It’s always I/O

Ivan Ramirez
5 min readAug 5, 2015

--

While working on a simple API service that returned a JSON response with the state of a given activity at a certain point in time we set the goal of building a service that would return these results in less than 20 ms and AT LEAST 600 requests per second (rps) We ended up learning again that not everything works as you plan.

💡This is a promising idea…

Our first idea was to precompute the view (JSON response) from an ‘offline’ process that listened to external events instead of having to query the database to fetch the data to send the response and then push that view to the database in a binary format as it is compressed and faster to read

The task was easy in our mind:

2 ms: Query to cassandra

10 ms: Serialize from Binary to Java Object (Pojo)

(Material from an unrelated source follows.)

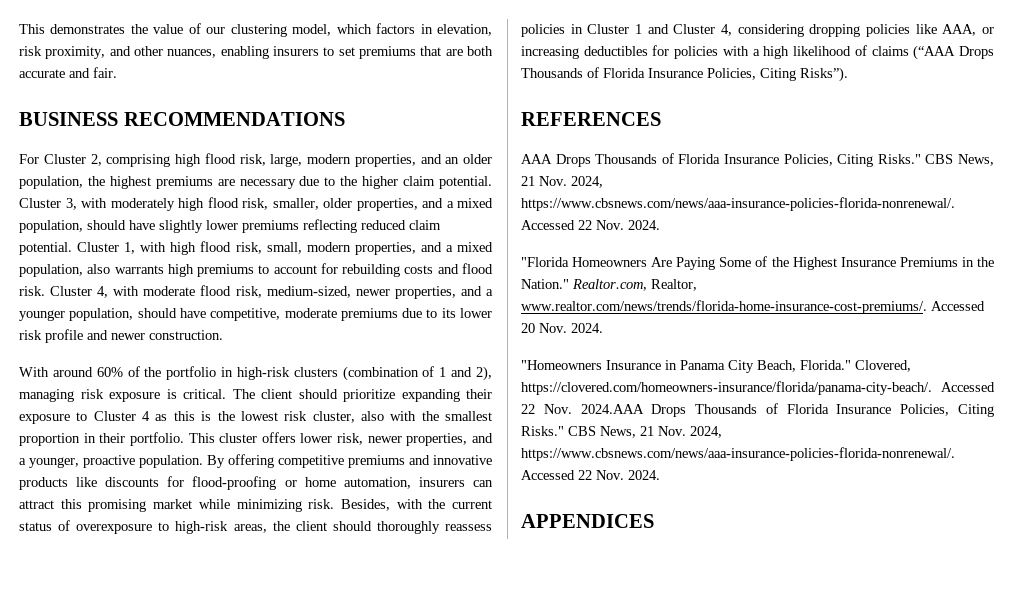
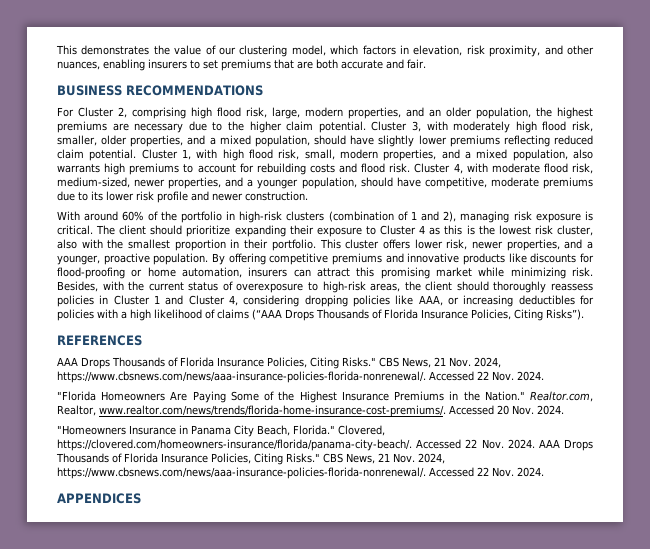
- Clovered, https://clovered.com/homeowners-insurance/florida/panama-city-beach/. Accessed 22 Nov. 2024.AAA Drops Thousands of Florida Insurance Policies, Citing Risks."
+ Clovered, https://clovered.com/homeowners-insurance/florida/panama-city-beach/. Accessed 22 Nov. 2024. AAA Drops Thousands of Florida Insurance Policies, Citing Risks."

3 ms: Trim any fat from the Pojo

2 ms: Serialize to JSON and send back

The serialization from the database Blob to the Pojo was really expensive. Database queries were also expensive sometimes although not the rule and we wanted to avoid any caching, so every request would go to the database.

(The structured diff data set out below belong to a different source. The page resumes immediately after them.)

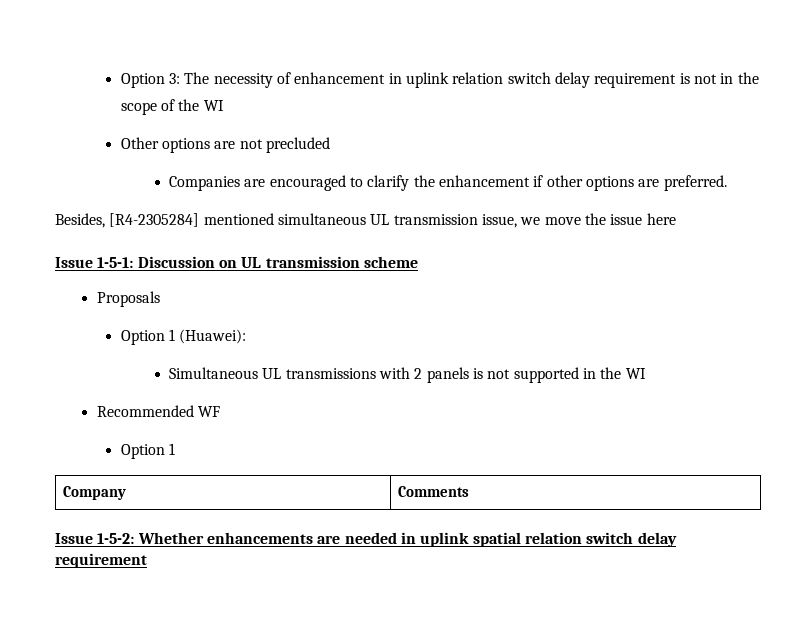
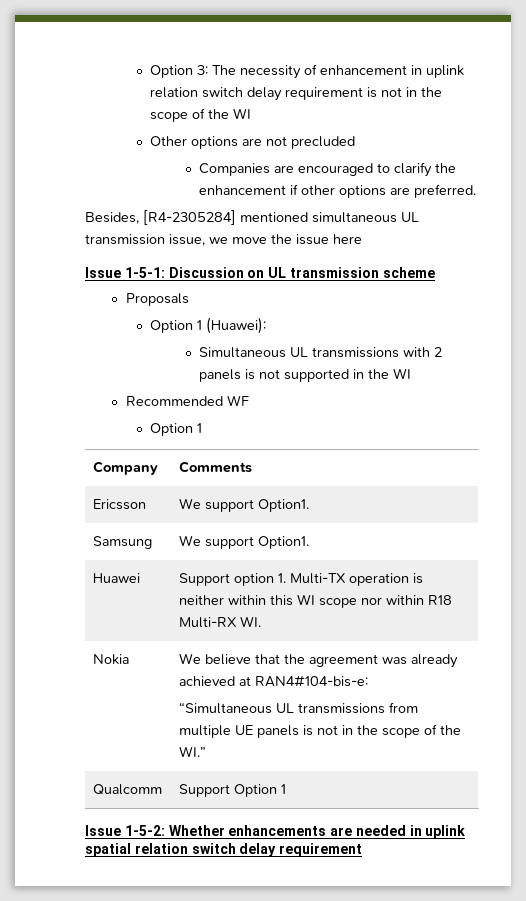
+ Ericsson | We support Option1.
+ Samsung | We support Option1.
+ Huawei | Support option 1. Multi-TX operation is neither within this WI scope nor within R18 Multi-RX WI.
+ Nokia | We believe that the agreement was already achieved at RAN4#104-bis-e:
+ “Simultaneous UL transmissions from multiple UE panels is not in the scope of the WI.”
+ Qualcomm | Support Option 1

So we decided to do something else: since we were already using Kafka, we decided to have service receive (although it technically polls) the precomputed views via Kafka and update an in-memory database. If the data was too old or the server got restarted and we didn’t want to reprocess the Kafka topic, we would go to the database (Cassandra in this case) as we would have the data there.

That gave us the following times:

~0 ms: Read from memory O(1)

4 ms: Serialize from Binary to Java Object (Pojo)

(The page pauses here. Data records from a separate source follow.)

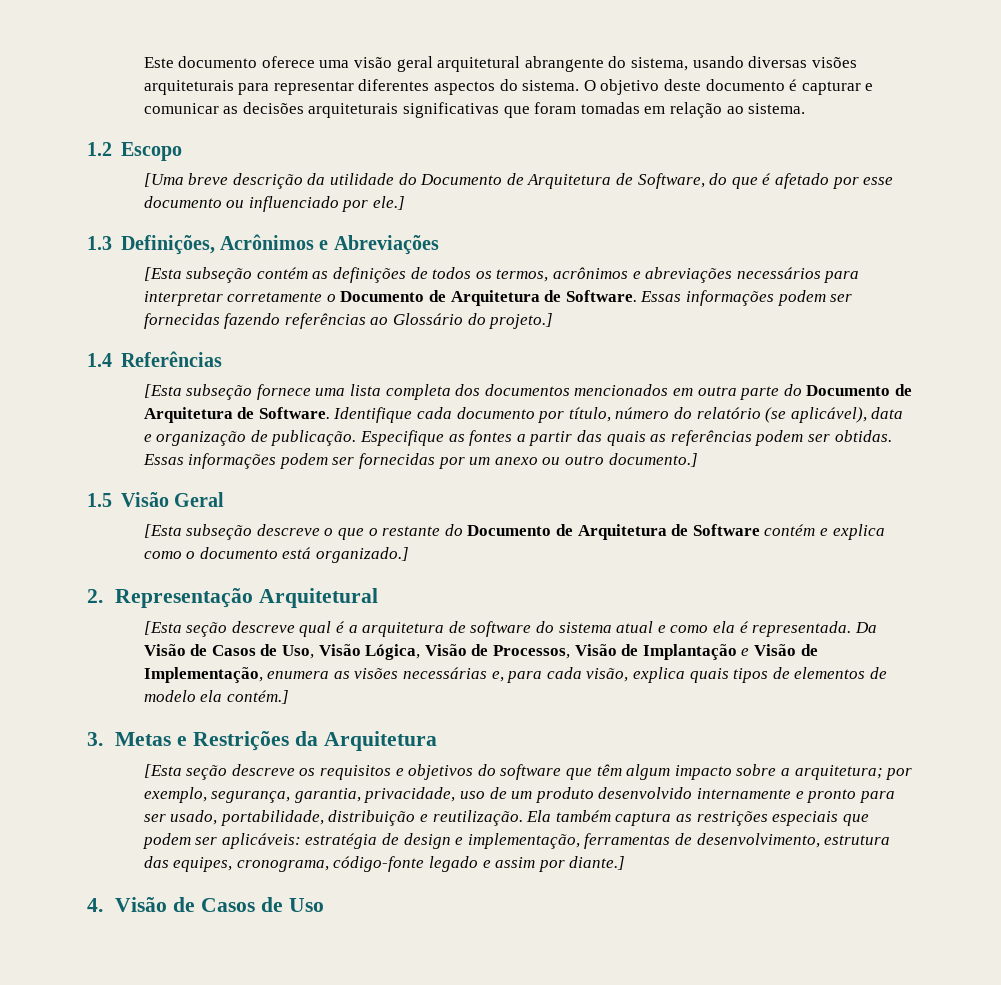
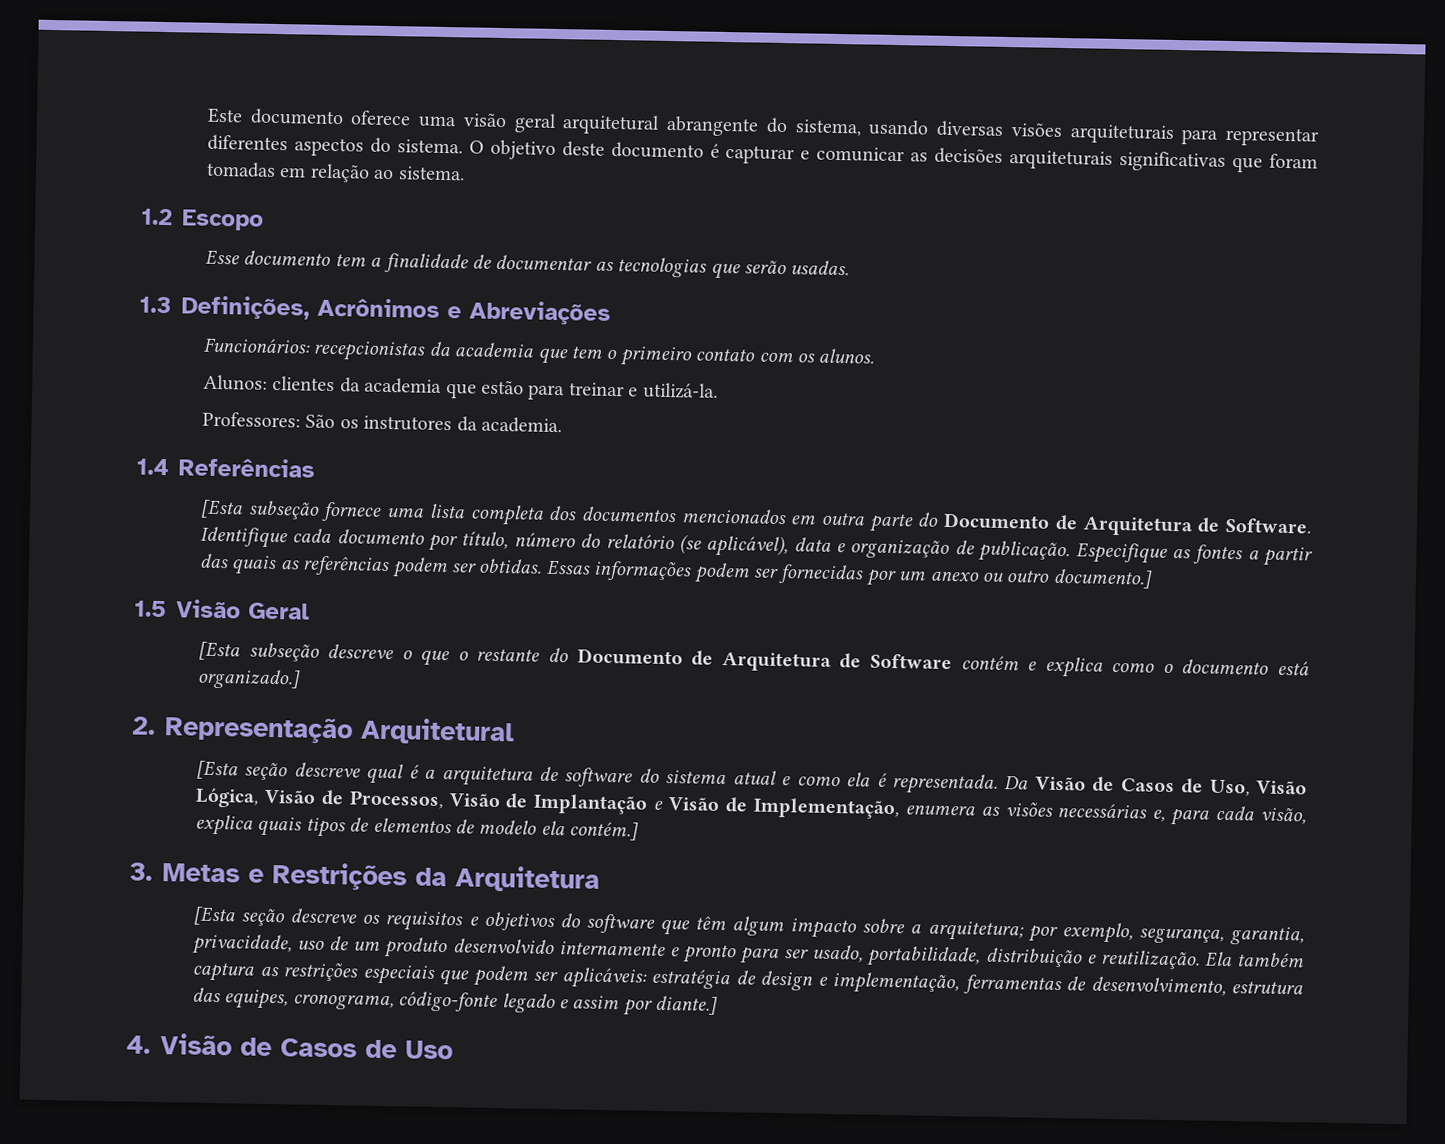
- [Uma breve descrição da utilidade do Documento de Arquitetura de Software, do que é afetado por esse documento ou influenciado por ele.]
+ Esse documento tem a finalidade de documentar as tecnologias que serão usadas.
- [Esta subseção contém as definições de todos os termos, acrônimos e abreviações necessários para interpretar corretamente o Documento de Arquitetura de Software. Essas informações podem ser fornecidas fazendo referências ao Glossário do projeto.]
+ Funcionários: recepcionistas da academia que tem o primeiro contato com os alunos.
+ Alunos: clientes da academia que estão para treinar e utilizá-la.
+ Professores: São os instrutores da academia.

3 ms: Trim any fat from the Pojo

2 ms: Serialize to JSON and send back

Much better! We tested three different JSON parsers: GSON, Jackson and Boon, GSON giving us the best results or at least consistently good results, although at the end they all had pretty similar numbers.

Still, we found out that probably we could do better, what if we didn’t have to serialize from Binary to Pojo and instead serialize from a JSON String to a Pojo? We tested it, serialization took a surprising 3 ms time

~0 ms: Read from memory O(1)

3 ms: Serialize from JSON to Java Object (Pojo)

3 ms: Trim any fat from the Pojo

2 ms: Serialize to JSON and send back

Awesome, just trimmed 1 ms! Then decided that perhaps we don’t need to trim anything from the POJO which means we can get rid of the serialization process altogether, we just needed to be smarter when we generated the precomputed view or just send the extra payload at the cost less processing time. Expected times: 2ms ❤️

💔 And then we tested

When we started testing this using Jmeter and AB our hearts broke. We were sending 1000 requests in groups of 50 concurrent requests and were getting 100ms, 200ms, 400ms response times. So we blamed SpringBoot and then Jersey and then the Embedded Tomcat server (which was using NIO which is supposed to support better throughput)

Our code was literally looking looking for a key in a HashMap (not a HashTable nor a ConcurrentHashMap) and returning that to our users. We started profilers, created a vanilla servlet, added metrics everywhere, took thread dumps, monitored the CPU and Memory of the server, tweaked around the JVM memory settings, we couldn’t find anything.

We knew our precomputed views were big but when we started to pay more attention to their sizes (and these were generated in another process) we discovered that some of these views were up to a 1.7 MB. Most were 600 KB or 400 KB just because the API is very verbose (which is expected if you are using JSON) so we decided to focus on other areas: rather than the performance of the code and the Java server start analyzing the behavior of the system as a whole, including the server where this was hosted

This was a c3.xlarge instance from AWS with a very decent setup and we noticed that during the load tests our CPUs didn’t go higher than 30%, after all we were just looking at a hash map and writing back, which is probably where this usage was. Then we looked at the IO usage, mostly the network: we used tools like nload (monitors the network usage), iostat (mostly to monitor any Disk IO activity), iotop (let’s you monitor the IO of each process) and dstat (similar to nload, easier to read), for example we used: “dstat -I 5,10 -N eth0”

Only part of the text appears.